PROMPT - Only the lines from the one containing "width:1px; height:20px; background:#c9c9c9;" through the one containing "width:545px; display:flex; justify-content:center;" should be printed, exactly as they appear below, with both ends included.

DATA -
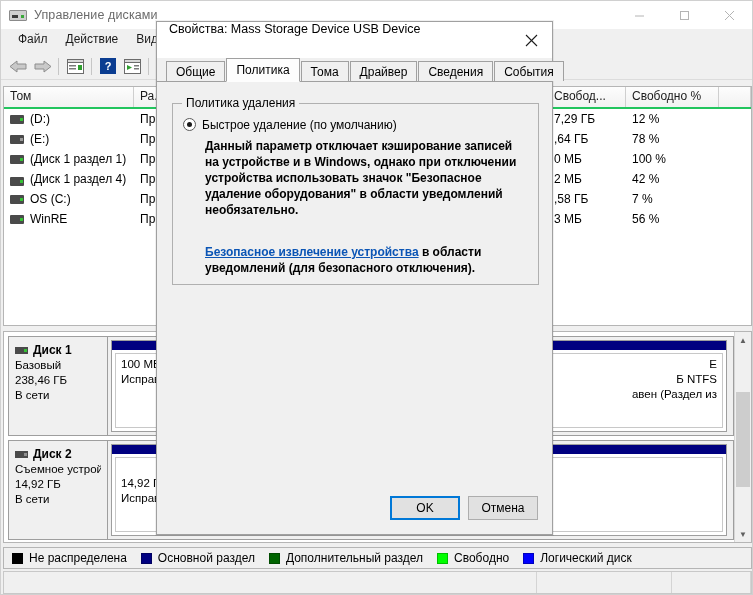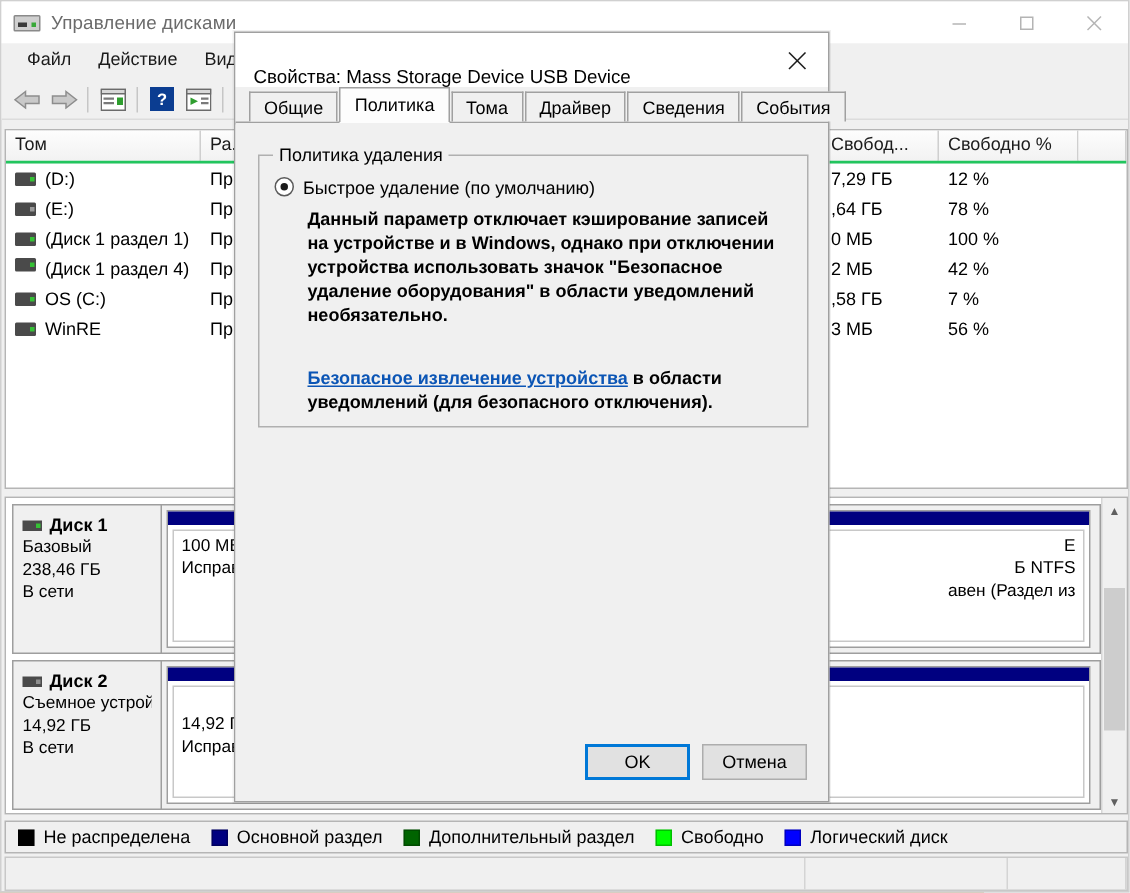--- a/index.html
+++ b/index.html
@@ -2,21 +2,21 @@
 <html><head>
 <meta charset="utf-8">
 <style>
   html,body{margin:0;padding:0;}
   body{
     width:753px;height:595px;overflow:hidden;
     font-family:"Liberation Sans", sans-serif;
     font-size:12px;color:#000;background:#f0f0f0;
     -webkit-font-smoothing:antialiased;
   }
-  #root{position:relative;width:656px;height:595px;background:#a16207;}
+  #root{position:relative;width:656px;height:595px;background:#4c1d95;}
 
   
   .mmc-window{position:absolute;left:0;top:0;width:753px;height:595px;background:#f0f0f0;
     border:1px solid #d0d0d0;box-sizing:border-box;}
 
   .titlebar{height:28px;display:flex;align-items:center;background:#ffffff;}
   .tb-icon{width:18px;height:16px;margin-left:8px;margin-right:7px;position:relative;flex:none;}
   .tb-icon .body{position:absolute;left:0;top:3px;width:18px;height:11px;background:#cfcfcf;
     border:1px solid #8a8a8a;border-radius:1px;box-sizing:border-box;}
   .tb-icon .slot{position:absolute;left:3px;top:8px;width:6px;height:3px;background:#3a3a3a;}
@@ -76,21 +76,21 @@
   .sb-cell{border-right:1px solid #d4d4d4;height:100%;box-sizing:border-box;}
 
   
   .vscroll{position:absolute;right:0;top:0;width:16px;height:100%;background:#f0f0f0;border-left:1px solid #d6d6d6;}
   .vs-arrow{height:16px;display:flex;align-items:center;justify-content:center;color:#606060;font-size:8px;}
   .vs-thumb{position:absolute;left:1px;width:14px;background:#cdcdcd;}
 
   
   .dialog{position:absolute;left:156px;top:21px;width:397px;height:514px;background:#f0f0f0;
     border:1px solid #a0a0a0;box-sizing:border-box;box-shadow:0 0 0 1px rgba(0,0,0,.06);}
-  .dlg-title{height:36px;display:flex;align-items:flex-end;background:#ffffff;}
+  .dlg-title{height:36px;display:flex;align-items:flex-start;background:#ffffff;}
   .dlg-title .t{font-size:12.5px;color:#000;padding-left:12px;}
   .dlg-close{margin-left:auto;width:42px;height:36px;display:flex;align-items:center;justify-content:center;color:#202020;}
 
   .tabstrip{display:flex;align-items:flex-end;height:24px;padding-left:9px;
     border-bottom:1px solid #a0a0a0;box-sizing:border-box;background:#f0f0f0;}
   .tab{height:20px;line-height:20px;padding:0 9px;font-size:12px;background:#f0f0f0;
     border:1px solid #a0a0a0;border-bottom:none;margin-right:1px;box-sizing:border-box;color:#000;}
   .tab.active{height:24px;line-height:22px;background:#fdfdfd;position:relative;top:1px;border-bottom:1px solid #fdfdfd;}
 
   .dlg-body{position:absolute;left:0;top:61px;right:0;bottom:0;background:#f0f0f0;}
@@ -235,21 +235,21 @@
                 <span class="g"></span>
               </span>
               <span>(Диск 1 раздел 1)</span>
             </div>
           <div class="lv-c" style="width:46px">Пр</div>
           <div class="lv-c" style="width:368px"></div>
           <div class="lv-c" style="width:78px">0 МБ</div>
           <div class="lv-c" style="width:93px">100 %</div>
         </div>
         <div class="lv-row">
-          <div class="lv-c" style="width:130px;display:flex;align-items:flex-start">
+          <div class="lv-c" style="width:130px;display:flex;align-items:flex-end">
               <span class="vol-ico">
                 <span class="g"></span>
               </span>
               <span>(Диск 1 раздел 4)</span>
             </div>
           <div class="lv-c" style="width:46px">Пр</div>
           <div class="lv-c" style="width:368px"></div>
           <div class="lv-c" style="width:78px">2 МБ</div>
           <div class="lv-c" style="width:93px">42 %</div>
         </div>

...

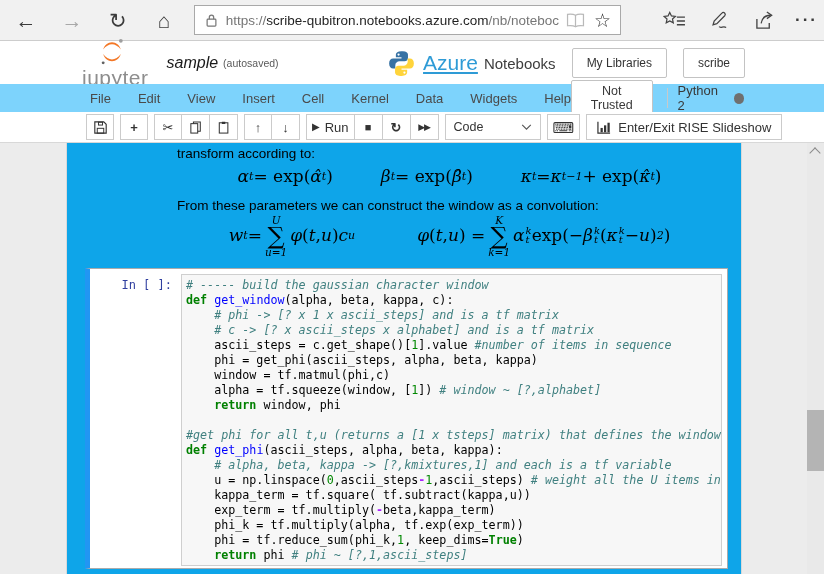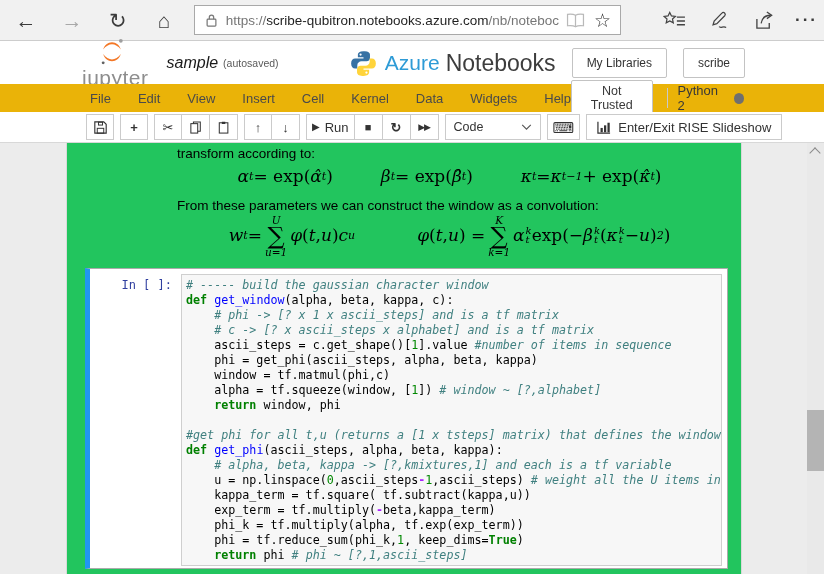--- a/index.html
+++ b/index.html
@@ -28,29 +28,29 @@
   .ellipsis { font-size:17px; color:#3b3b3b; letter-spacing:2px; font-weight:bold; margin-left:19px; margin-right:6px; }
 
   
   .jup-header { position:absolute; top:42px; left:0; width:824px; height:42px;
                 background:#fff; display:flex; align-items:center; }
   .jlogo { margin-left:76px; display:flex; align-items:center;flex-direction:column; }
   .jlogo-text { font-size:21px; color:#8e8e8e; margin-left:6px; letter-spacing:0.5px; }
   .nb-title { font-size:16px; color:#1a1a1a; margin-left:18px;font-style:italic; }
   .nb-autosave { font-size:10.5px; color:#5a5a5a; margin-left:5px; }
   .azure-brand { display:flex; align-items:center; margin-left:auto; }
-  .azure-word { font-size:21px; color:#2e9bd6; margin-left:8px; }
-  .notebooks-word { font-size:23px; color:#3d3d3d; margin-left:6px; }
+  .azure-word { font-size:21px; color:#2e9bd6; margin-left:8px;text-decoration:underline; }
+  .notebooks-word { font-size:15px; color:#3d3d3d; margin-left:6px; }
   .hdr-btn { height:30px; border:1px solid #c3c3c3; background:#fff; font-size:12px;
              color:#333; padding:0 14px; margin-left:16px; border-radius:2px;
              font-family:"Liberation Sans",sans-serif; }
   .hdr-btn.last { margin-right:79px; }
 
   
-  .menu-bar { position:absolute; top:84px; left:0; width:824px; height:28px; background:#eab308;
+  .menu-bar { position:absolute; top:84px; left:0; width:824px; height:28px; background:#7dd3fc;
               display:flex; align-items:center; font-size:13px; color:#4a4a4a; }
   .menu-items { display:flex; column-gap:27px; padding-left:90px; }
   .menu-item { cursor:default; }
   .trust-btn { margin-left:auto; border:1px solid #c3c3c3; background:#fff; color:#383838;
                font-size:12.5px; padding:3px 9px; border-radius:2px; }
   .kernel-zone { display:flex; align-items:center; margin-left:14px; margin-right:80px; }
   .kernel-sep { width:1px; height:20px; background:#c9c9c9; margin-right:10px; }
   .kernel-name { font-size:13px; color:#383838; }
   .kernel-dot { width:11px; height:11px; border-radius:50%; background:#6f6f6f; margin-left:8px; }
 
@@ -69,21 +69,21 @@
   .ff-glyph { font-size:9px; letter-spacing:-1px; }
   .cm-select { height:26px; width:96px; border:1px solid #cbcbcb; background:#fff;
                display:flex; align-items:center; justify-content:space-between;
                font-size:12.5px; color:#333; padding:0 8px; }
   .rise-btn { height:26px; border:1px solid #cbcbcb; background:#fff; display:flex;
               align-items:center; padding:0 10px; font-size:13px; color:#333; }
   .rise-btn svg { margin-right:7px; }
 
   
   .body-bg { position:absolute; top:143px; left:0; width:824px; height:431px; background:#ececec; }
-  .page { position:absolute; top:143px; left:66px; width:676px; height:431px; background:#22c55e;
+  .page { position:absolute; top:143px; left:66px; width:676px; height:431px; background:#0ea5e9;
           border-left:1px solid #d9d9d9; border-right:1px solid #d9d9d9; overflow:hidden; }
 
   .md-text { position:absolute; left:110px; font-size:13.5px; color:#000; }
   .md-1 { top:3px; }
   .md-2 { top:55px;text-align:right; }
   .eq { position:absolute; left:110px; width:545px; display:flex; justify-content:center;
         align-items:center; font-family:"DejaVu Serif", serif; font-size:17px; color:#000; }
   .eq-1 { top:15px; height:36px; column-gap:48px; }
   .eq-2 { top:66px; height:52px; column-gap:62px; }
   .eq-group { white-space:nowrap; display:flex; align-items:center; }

ANSWER TO THIS EXERCISE -
   .kernel-sep { width:1px; height:20px; background:#c9c9c9; margin-right:10px; }
   .kernel-name { font-size:13px; color:#383838; }
   .kernel-dot { width:11px; height:11px; border-radius:50%; background:#6f6f6f; margin-left:8px; }
 
@@ -69,21 +69,21 @@
   .ff-glyph { font-size:9px; letter-spacing:-1px; }
   .cm-select { height:26px; width:96px; border:1px solid #cbcbcb; background:#fff;
                display:flex; align-items:center; justify-content:space-between;
                font-size:12.5px; color:#333; padding:0 8px; }
   .rise-btn { height:26px; border:1px solid #cbcbcb; background:#fff; display:flex;
               align-items:center; padding:0 10px; font-size:13px; color:#333; }
   .rise-btn svg { margin-right:7px; }
 
   
   .body-bg { position:absolute; top:143px; left:0; width:824px; height:431px; background:#ececec; }
-  .page { position:absolute; top:143px; left:66px; width:676px; height:431px; background:#22c55e;
+  .page { position:absolute; top:143px; left:66px; width:676px; height:431px; background:#0ea5e9;
           border-left:1px solid #d9d9d9; border-right:1px solid #d9d9d9; overflow:hidden; }
 
   .md-text { position:absolute; left:110px; font-size:13.5px; color:#000; }
   .md-1 { top:3px; }
   .md-2 { top:55px;text-align:right; }
   .eq { position:absolute; left:110px; width:545px; display:flex; justify-content:center;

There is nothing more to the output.